***** EXERCISE INPUTS *****

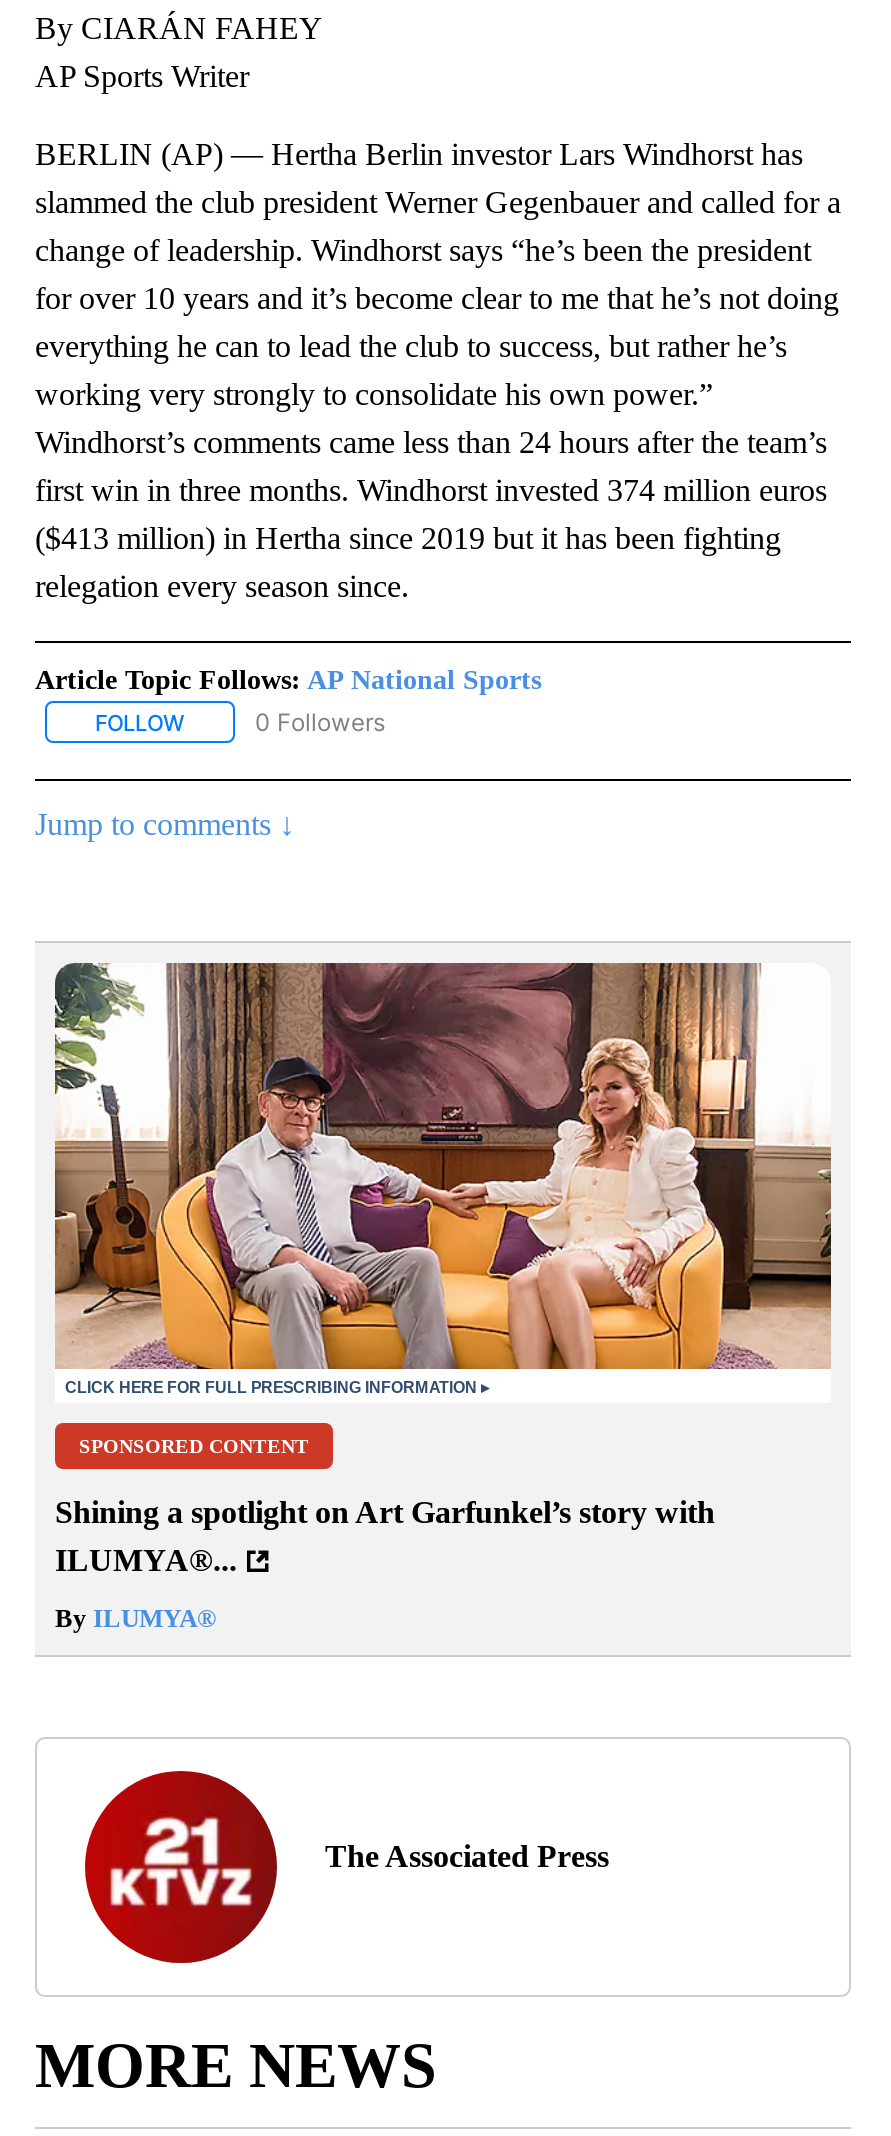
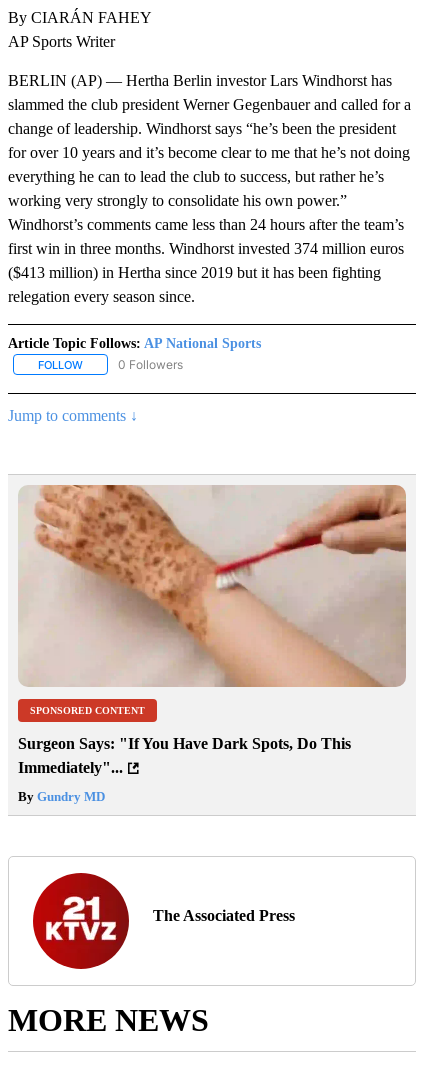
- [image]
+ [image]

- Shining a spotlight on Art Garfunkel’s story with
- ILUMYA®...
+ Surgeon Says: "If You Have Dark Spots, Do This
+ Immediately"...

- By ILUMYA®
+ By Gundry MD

*****
***** EXERCISE INPUTS *****

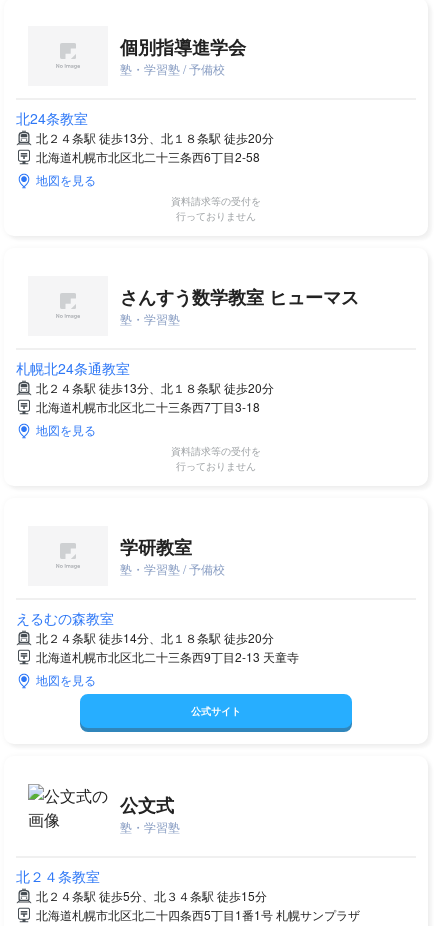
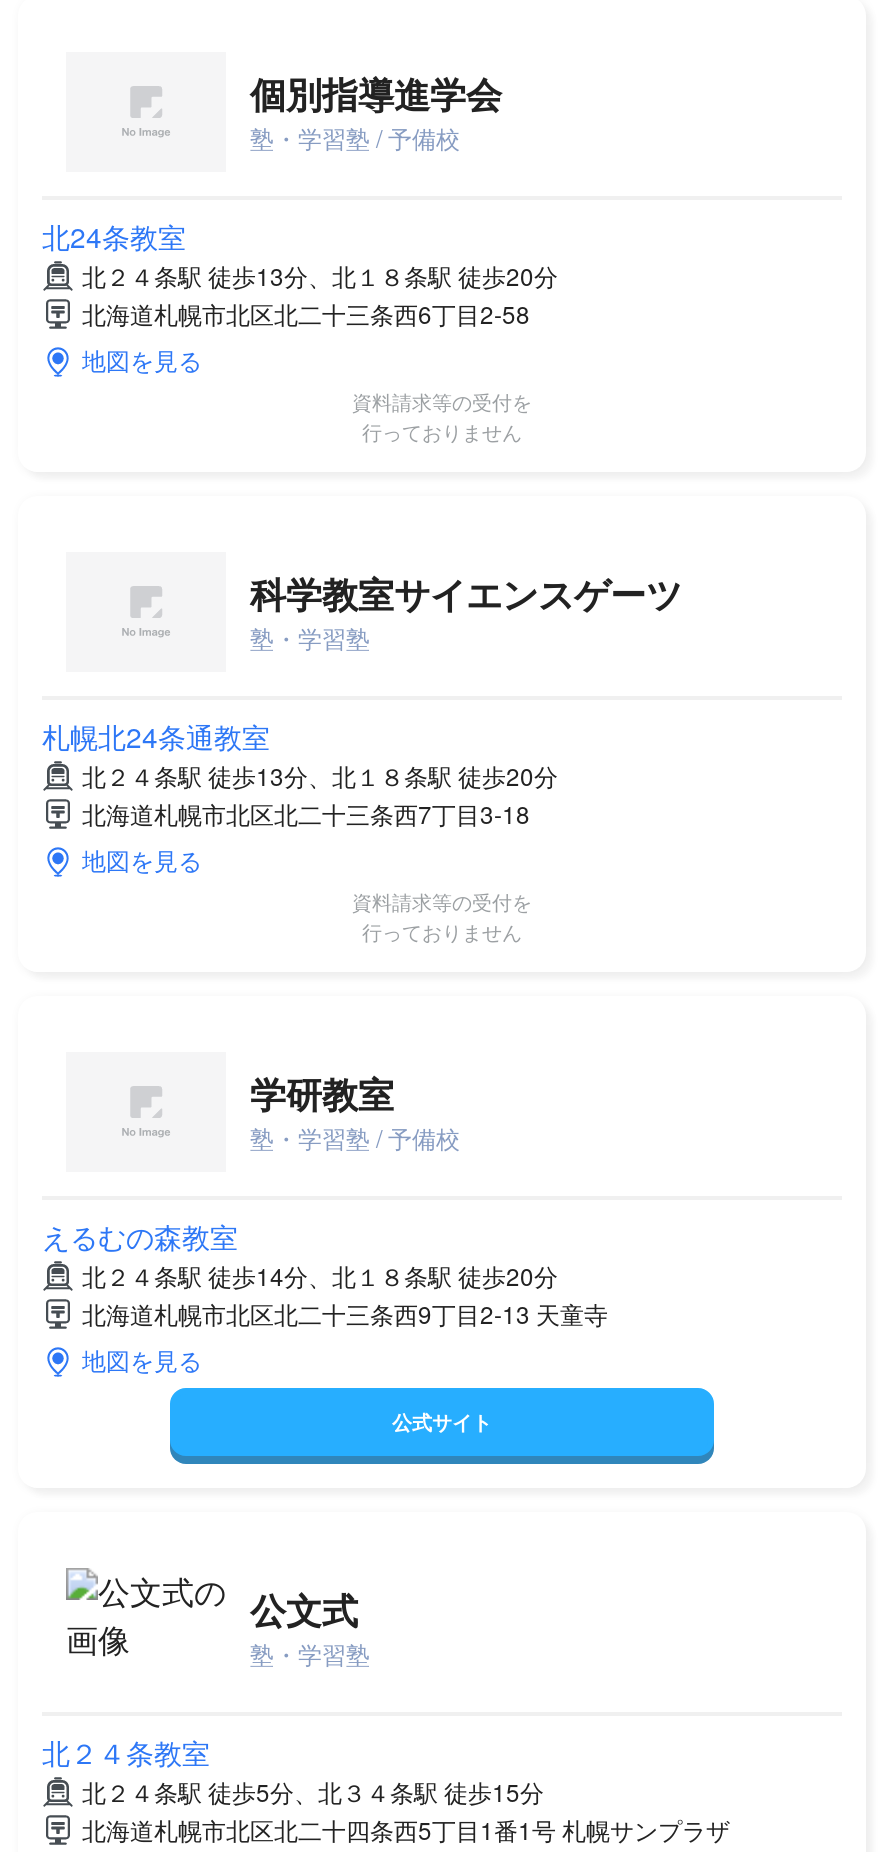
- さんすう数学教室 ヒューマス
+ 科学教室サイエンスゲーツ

*****

# TASK OBJECTIVE
Scan the entries above for the line containing "- ILUMYA®...", and copy it and all lines after it exactly, down to and including the line containing "By Gundry MD".

# RESULT FOR THIS TASK
- ILUMYA®...
+ Surgeon Says: "If You Have Dark Spots, Do This
+ Immediately"...

- By ILUMYA®
+ By Gundry MD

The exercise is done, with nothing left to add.